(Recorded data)
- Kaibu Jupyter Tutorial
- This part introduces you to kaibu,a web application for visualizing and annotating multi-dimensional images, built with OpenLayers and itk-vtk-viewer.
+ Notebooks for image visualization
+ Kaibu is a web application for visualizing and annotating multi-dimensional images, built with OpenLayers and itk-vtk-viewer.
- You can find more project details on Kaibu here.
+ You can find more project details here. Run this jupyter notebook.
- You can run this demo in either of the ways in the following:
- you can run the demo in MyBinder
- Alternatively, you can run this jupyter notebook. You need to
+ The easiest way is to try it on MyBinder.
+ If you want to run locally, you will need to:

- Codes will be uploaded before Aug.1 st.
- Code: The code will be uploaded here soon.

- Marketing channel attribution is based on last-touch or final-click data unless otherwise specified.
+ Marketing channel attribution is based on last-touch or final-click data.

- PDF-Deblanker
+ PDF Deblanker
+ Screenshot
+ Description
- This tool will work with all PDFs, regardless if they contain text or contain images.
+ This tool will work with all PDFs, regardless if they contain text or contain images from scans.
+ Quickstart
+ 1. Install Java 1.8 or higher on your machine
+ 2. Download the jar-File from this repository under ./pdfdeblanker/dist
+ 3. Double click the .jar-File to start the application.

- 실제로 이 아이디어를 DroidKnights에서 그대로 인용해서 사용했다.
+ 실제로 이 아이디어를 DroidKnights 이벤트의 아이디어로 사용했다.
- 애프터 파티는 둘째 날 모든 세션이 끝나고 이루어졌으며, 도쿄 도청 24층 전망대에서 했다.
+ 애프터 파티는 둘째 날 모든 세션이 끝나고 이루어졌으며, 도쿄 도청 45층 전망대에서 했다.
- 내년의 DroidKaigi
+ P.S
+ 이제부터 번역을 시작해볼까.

**Problem statement:** In the answer, return exactly the lines from the line containing "- PDF-Deblanker" to the end of the records above, and no others.

**Task result:**
- PDF-Deblanker
+ PDF Deblanker
+ Screenshot
+ Description
- This tool will work with all PDFs, regardless if they contain text or contain images.
+ This tool will work with all PDFs, regardless if they contain text or contain images from scans.
+ Quickstart
+ 1. Install Java 1.8 or higher on your machine
+ 2. Download the jar-File from this repository under ./pdfdeblanker/dist
+ 3. Double click the .jar-File to start the application.

- 실제로 이 아이디어를 DroidKnights에서 그대로 인용해서 사용했다.
+ 실제로 이 아이디어를 DroidKnights 이벤트의 아이디어로 사용했다.
- 애프터 파티는 둘째 날 모든 세션이 끝나고 이루어졌으며, 도쿄 도청 24층 전망대에서 했다.
+ 애프터 파티는 둘째 날 모든 세션이 끝나고 이루어졌으며, 도쿄 도청 45층 전망대에서 했다.
- 내년의 DroidKaigi
+ P.S
+ 이제부터 번역을 시작해볼까.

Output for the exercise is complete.